I said in mine heart, Go to now, I will prove thee with mirth, therefore enjoy pleasure: and, behold, this also is vanity.

2 I said of laughter, 'It is madness,' and of joy, 'What does it accomplish?'

I said of laughter, It is mad: and of mirth, What doeth it?

3 I explored with my heart how to cheer my body with wine, while my mind guided me with wisdom, and how to embrace folly until I could see what is good for people to do under the heavens during the few days of their lives.

I sought in mine heart to give myself unto wine, yet acquainting mine heart with wisdom; and to lay hold on folly, till I might see what was that good for the sons of men, which they should do under the heaven all the days of their life.

4 I undertook great projects: I built houses for myself and planted vineyards.

I made me great works; I builded me houses; I planted me vineyards:

5 I made gardens and parks for myself and planted in them all kinds of fruit trees.

I made me gardens and orchards, and I planted trees in them of all kind of fruits:

6 I made reservoirs of water to irrigate groves of flourishing trees.

I made me pools of water, to water therewith the wood that bringeth forth trees:

7 I acquired male and female servants and had other servants born in my house.
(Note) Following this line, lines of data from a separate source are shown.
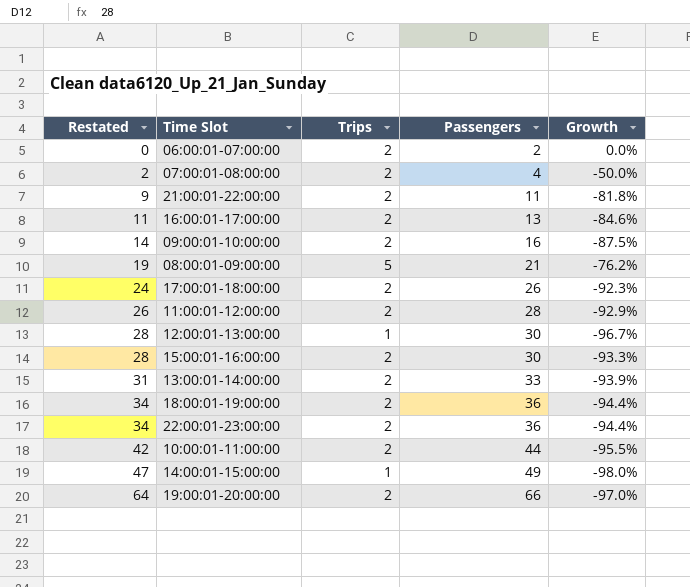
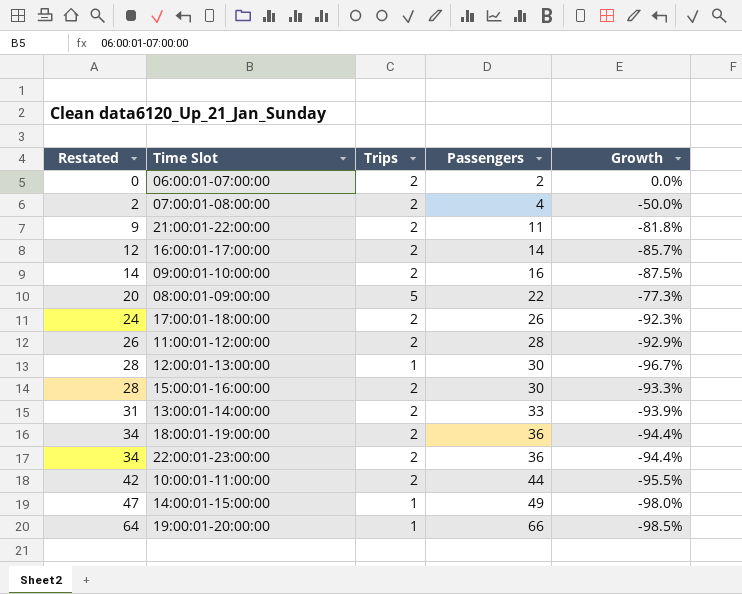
16:00:01-17:00:00 | Restated: 11 -> 12
16:00:01-17:00:00 | Passengers: 13 -> 14
16:00:01-17:00:00 | Growth: -84.6% -> -85.7%
08:00:01-09:00:00 | Restated: 19 -> 20
08:00:01-09:00:00 | Passengers: 21 -> 22
08:00:01-09:00:00 | Growth: -76.2% -> -77.3%
19:00:01-20:00:00 | Trips: 2 -> 1
19:00:01-20:00:00 | Growth: -97.0% -> -98.5%

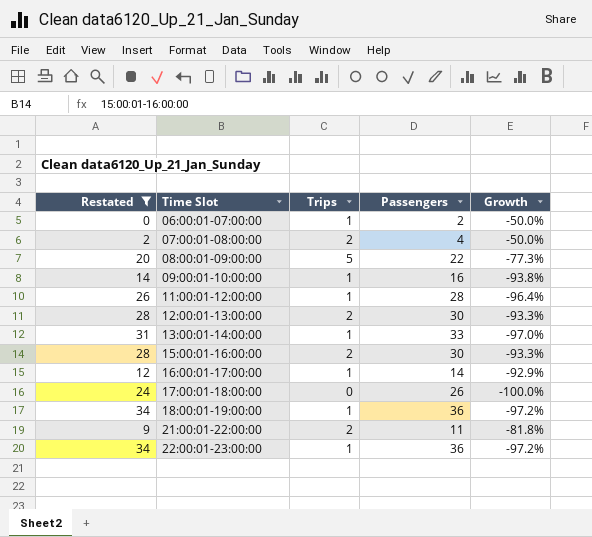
filter: none -> Restated <= 34
row order: Restated ascending -> Time Slot ascending
06:00:01-07:00:00 | Trips: 2 -> 1
06:00:01-07:00:00 | Growth: 0.0% -> -50.0%
09:00:01-10:00:00 | Trips: 2 -> 1
09:00:01-10:00:00 | Growth: -87.5% -> -93.8%
11:00:01-12:00:00 | Trips: 2 -> 1
11:00:01-12:00:00 | Growth: -92.9% -> -96.4%
12:00:01-13:00:00 | Trips: 1 -> 2
12:00:01-13:00:00 | Growth: -96.7% -> -93.3%
13:00:01-14:00:00 | Trips: 2 -> 1
13:00:01-14:00:00 | Growth: -93.9% -> -97.0%
16:00:01-17:00:00 | Trips: 2 -> 1
16:00:01-17:00:00 | Growth: -85.7% -> -92.9%
17:00:01-18:00:00 | Trips: 2 -> 0
17:00:01-18:00:00 | Growth: -92.3% -> -100.0%
18:00:01-19:00:00 | Trips: 2 -> 1
18:00:01-19:00:00 | Growth: -94.4% -> -97.2%
22:00:01-23:00:00 | Trips: 2 -> 1
22:00:01-23:00:00 | Growth: -94.4% -> -97.2%

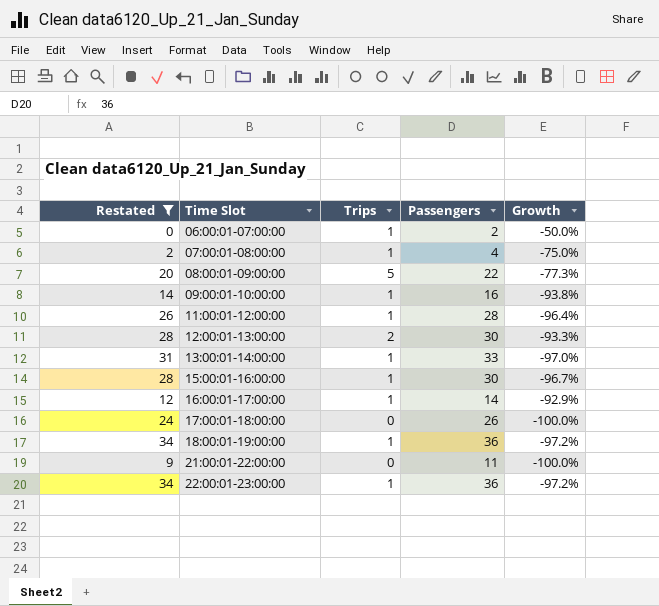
07:00:01-08:00:00 | Trips: 2 -> 1
07:00:01-08:00:00 | Growth: -50.0% -> -75.0%
15:00:01-16:00:00 | Trips: 2 -> 1
15:00:01-16:00:00 | Growth: -93.3% -> -96.7%
21:00:01-22:00:00 | Trips: 2 -> 0
21:00:01-22:00:00 | Growth: -81.8% -> -100.0%

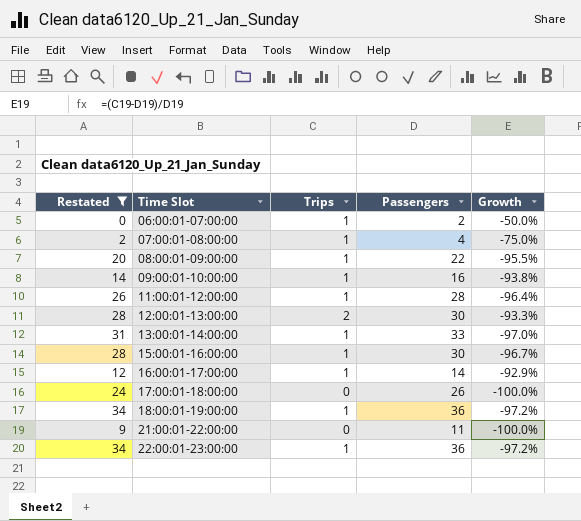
08:00:01-09:00:00 | Trips: 5 -> 1
08:00:01-09:00:00 | Growth: -77.3% -> -95.5%

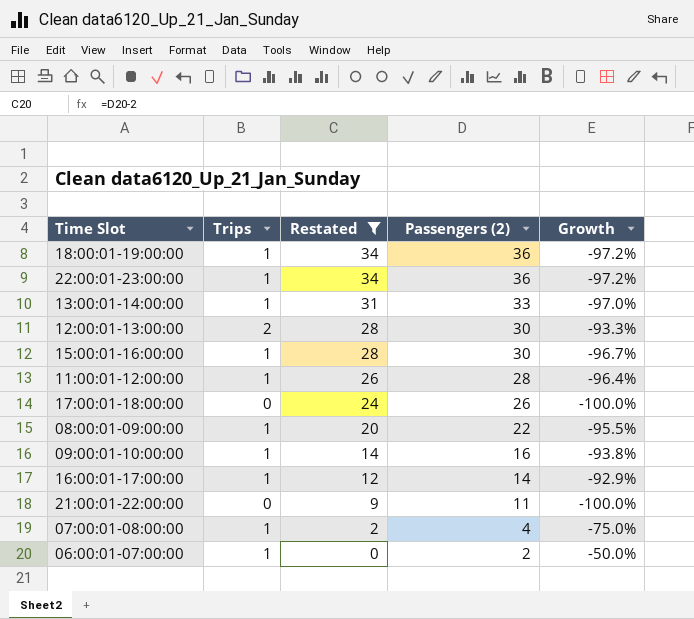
row order: Time Slot ascending -> Restated descending
column Restated | position: 1 -> 3
column name: Passengers -> Passengers (2)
I also owned more herds and flocks than anyone in Jerusalem who had come before me.

I got me servants and maidens, and had servants born in my house; also I had great possessions of great and small cattle above all that were in Jerusalem before me:

8 I amassed silver and gold for myself, the treasure of kings and provinces. I gathered male and female singers for myself, and the delights of men—many concubines.
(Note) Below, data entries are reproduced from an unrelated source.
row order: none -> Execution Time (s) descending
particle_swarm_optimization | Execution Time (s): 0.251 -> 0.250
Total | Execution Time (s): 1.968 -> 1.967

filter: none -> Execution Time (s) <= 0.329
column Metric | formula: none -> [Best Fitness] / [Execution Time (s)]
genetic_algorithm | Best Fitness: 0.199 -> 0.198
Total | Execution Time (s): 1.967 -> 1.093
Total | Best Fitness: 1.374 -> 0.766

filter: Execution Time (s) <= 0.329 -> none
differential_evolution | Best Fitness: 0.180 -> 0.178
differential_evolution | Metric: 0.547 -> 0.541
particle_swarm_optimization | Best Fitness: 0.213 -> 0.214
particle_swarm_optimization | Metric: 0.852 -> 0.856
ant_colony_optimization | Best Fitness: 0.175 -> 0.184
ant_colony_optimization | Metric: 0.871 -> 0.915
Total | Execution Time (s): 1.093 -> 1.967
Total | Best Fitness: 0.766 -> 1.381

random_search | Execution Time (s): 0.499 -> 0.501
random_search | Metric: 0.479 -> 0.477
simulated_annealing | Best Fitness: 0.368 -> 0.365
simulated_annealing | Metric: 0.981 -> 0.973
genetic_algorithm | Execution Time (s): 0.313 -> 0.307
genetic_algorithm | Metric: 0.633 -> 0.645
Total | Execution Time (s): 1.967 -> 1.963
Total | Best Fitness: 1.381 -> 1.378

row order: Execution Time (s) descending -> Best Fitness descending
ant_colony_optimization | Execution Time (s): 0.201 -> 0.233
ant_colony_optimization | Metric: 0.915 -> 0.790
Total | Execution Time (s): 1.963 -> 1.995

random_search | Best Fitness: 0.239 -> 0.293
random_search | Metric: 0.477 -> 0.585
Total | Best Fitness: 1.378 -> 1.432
I gathered me also silver and gold, and the peculiar treasure of kings and of the provinces: I gat me men singers and women singers, and the delights of the sons of men, as musical instruments, and that of all sorts.

9 I became great and surpassed all who were before me in Jerusalem, and my wisdom stayed with me.

So I was great, and increased more than all that were before me in Jerusalem: also my wisdom remained with me.

10 Anything my eyes desired, I did not withhold from them; I did not keep my heart from any pleasure. My heart took delight in all my labor, for this was my reward for all my efforts.

And whatsoever mine eyes desired I kept not from them, I withheld not my heart from any joy; for my heart rejoiced in all my labour: and this was my portion of all my labour.

11 Yet when I considered all that my hands had done and the toil I had expended in doing it, behold, everything was meaningless—a chasing after the wind. There was nothing to be gained under the sun.

Then I looked on all the works that my hands had wrought, and on the labour that I had laboured to do: and, behold, all was vanity and vexation of spirit, and there was no profit under the sun.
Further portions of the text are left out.